ピアニストの方もこのトリオ是非コピーしてください。


本当に自由なパターン

本当に自由なパターンを追い求める
アドリブスタイルは少し哲学的な話になります。

自由に演奏するとはなんでしょうか?

あなた自身の意思に則って?
何かの演奏スタイルに則って?

あなたという自我を持って、意識を持って演奏に臨むということはなんらかのフォーマット、それは社会かもしれないし、自我かもしれない。
形式にとらわれている状態です。

どこまでそれを切り離せるか?
それが自由への道。

つまりジャズというフォーマットを追い求めている時点で自由な演奏はできません。

ジャズという船の上で自由に演奏することは可能です。

しかしジャズという船から海に落ちた時
命が助かりたい
船に戻りたい
とあなたが思った瞬間、その自由な表現はなくなります。

船から落ちないようにする意識も自由を阻害します。

そういった哲学を考える、追求するジャンルを
インプロビゼーション
フリーインプロビゼーション
と言います。

この文化はアメリカで誕生したジャズ音楽がヨーロッパを渡り、ほぼ同時多発的に発生した文化が軸となっています。

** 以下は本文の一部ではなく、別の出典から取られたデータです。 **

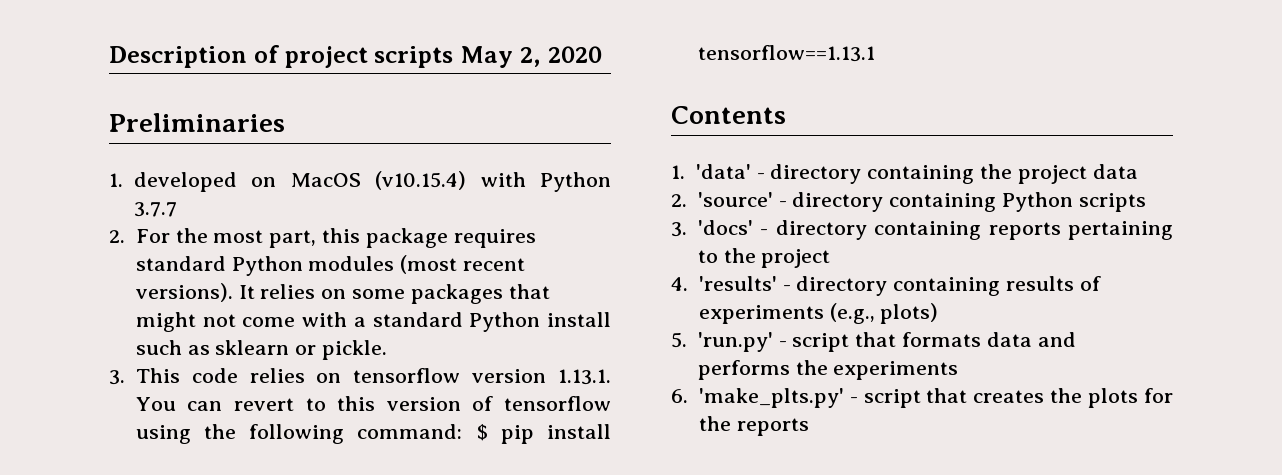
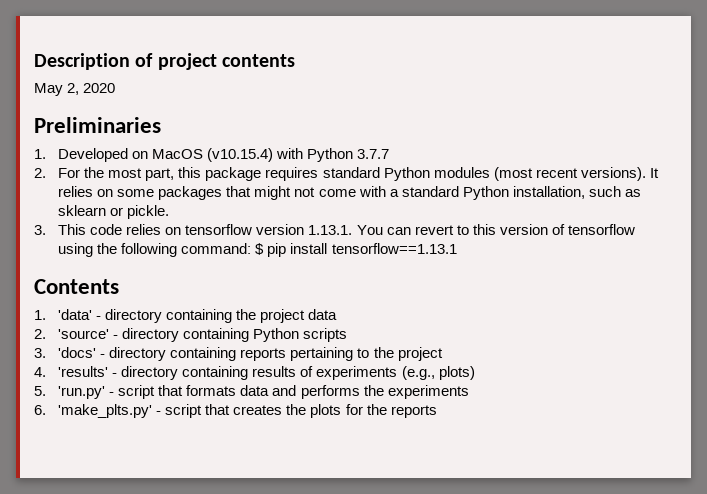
[374,46,454,68] scripts -> [222,54,296,67] contents //
[133,172,237,192] developed -> [58,148,129,162] Developed
[547,312,611,327] install -> [512,186,585,199] installation,

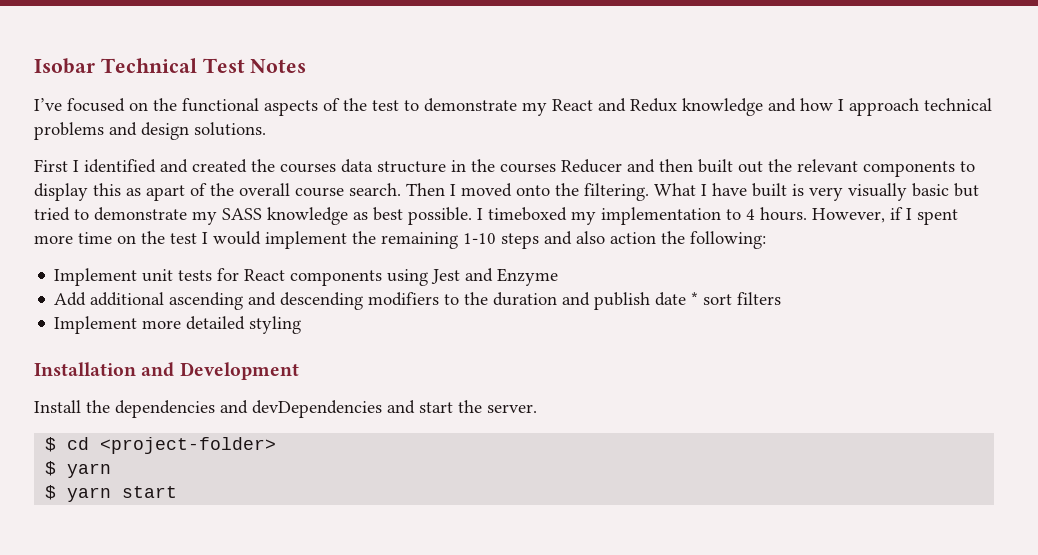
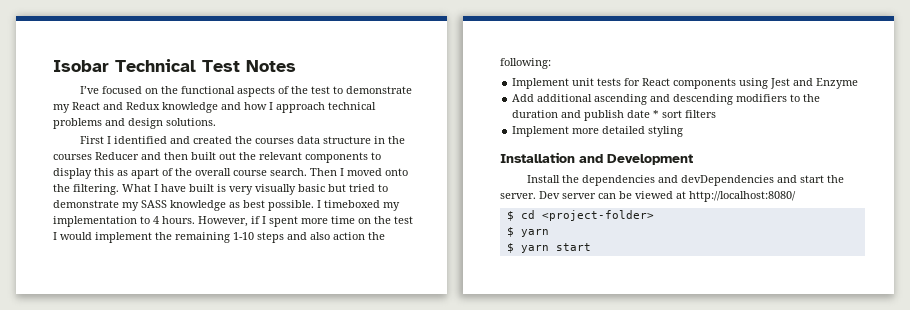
(537, 408) none -> [539,191,796,202] Dev server can be viewed at http://localhost:8080/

例えばエバン・パーカーという方はフリージャズスタイルの巨人であると同時に、アメリカのデイブ・ホーランドなどと共演したりもします。
伝統的なジャズのスタイルがベースにあることは間違いないですが
そのフォーマットからどこまで、そしてどうやって解放されるのか?
自由になるのか?

彼らは日々追い求めています。


本当の自由とは

自由な演奏、自由なアドリブに必要なこと。
それはルールや知識をちゃんと勉強することにあります。

日本で自由に暮らしている人は誰ですか?
日本の法律を熟知している人です。

世界で本当の意味で自由に生きている人は誰ですか?
世界の暗黙のルールを熟知している人です。

あなたがルールや情報を持つことなく
自由に海外に出かけても
強制送還されるかなにかの犯罪被害に巻き込まれるか
そもそも入国できないか。

ジャズのアドリブも同じ。
『私は本当に自由なパターンでやりたいんだ!』

と思うのであれば
音楽の理論、知識、そしてルールをしっかり学びましょう。

そしてフォーマットをしっかり守った伝統音楽としてのジャズを学ぶ場合も然り、基礎をしっかり。

基礎にはじまり
基礎を通し
基礎に終わる

基礎の積み重ねでしか音楽を体得する道はありません。